- **Instructions to follow**
A faithful, word-for-word copy of the data below is required, without pictures.

[Source data]
#####

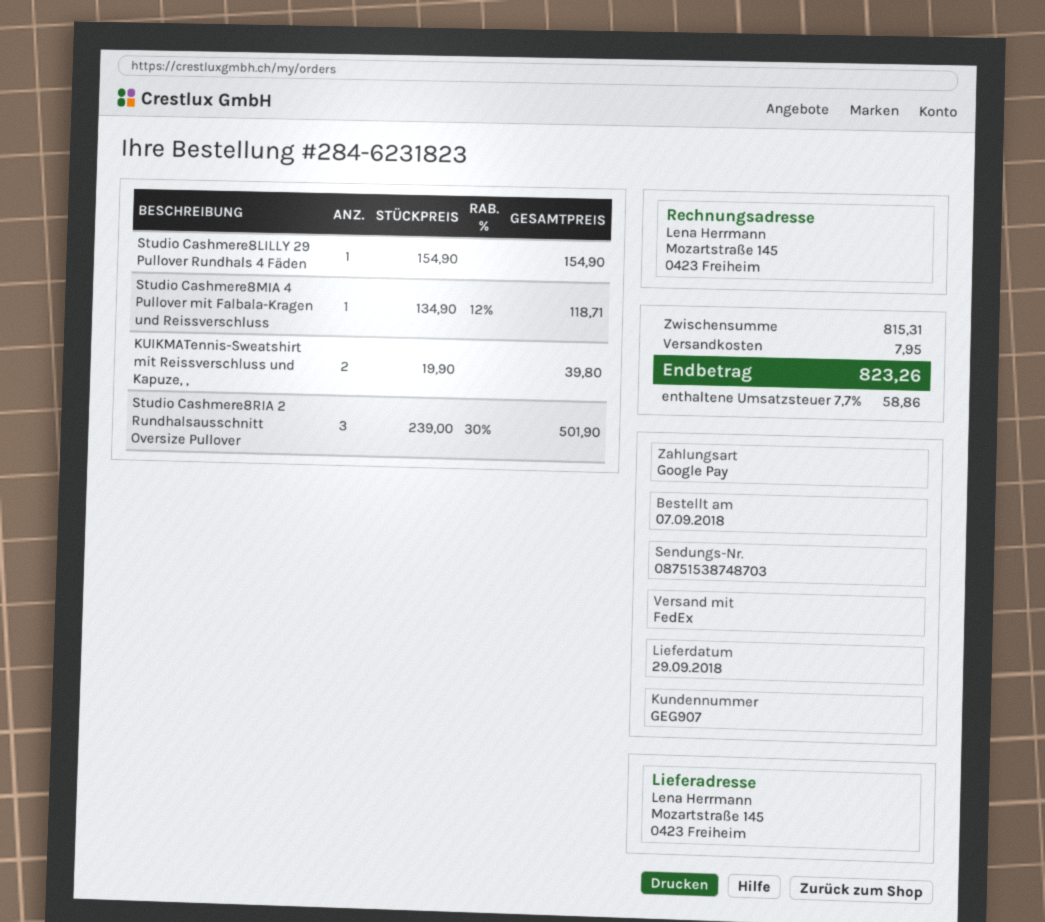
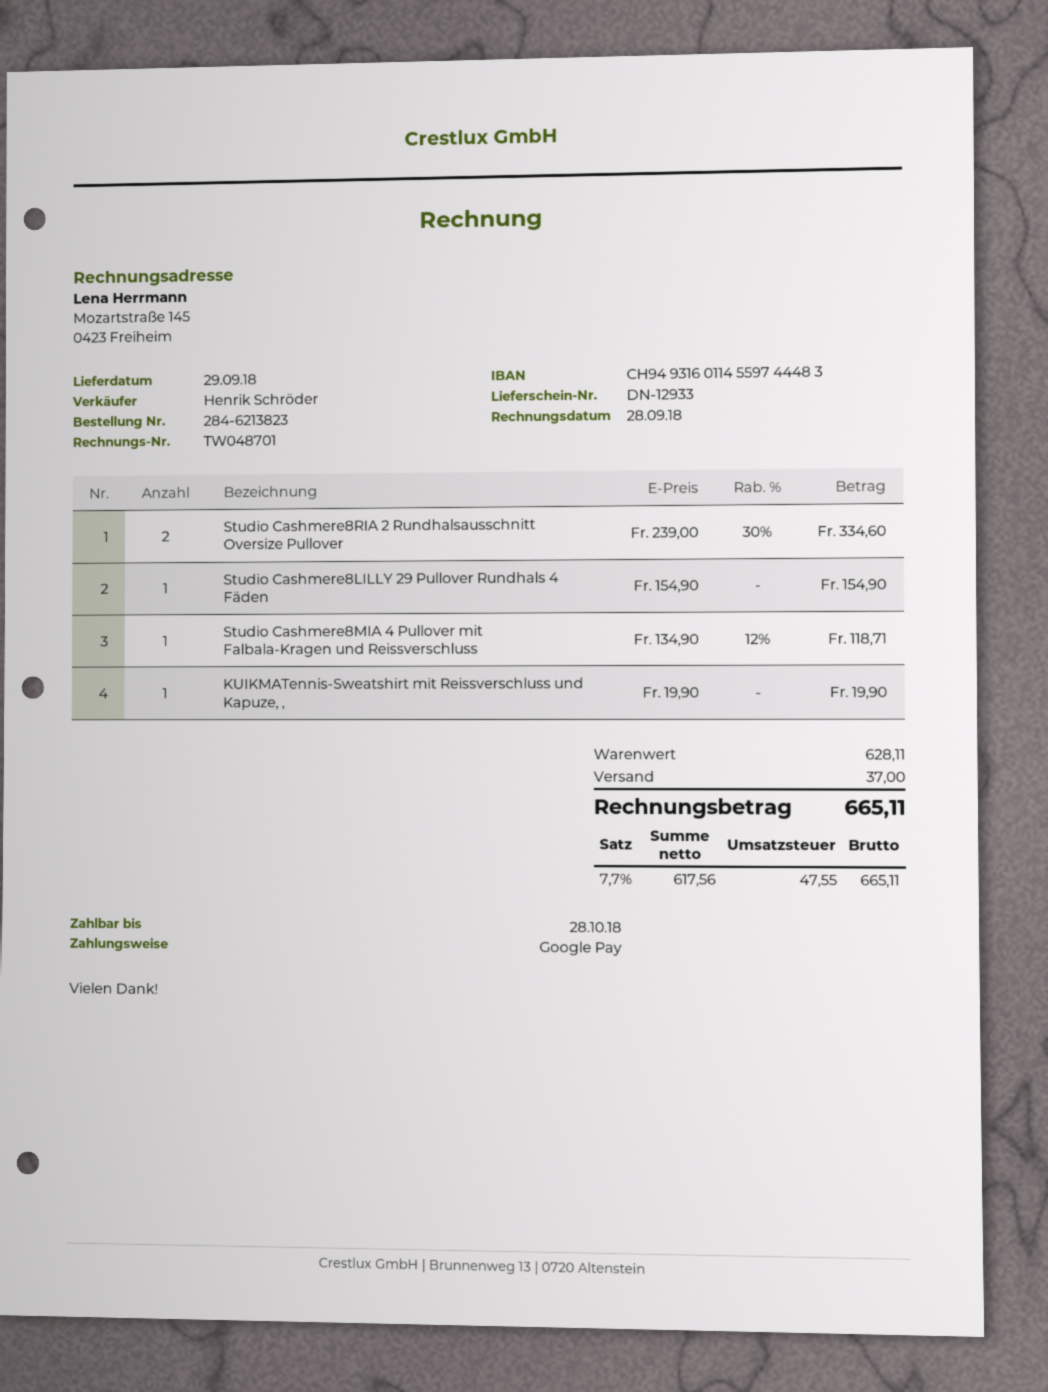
order number: 284-6231823 -> 284-6213823
KUIKMATennis-Sweatshirt mit Reissverschluss und Kapuze, ,: 2 x 19.90 = 39.80 -> 1 x 19.90 = 19.90
Studio Cashmere8RIA 2 Rundhalsausschnitt Oversize Pullover: 3 x 239.00 - 30% = 501.90 -> 2 x 239.00 - 30% = 334.60
subtotal: 815.31 -> 628.11
shipping: 7.95 -> 37.00
tax: 7.7% = 58.86 -> 7.7% = 47.55
total: 823.26 -> 665.11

#####

- **Task response**
order number: 284-6231823 -> 284-6213823
KUIKMATennis-Sweatshirt mit Reissverschluss und Kapuze, ,: 2 x 19.90 = 39.80 -> 1 x 19.90 = 19.90
Studio Cashmere8RIA 2 Rundhalsausschnitt Oversize Pullover: 3 x 239.00 - 30% = 501.90 -> 2 x 239.00 - 30% = 334.60
subtotal: 815.31 -> 628.11
shipping: 7.95 -> 37.00
tax: 7.7% = 58.86 -> 7.7% = 47.55
total: 823.26 -> 665.11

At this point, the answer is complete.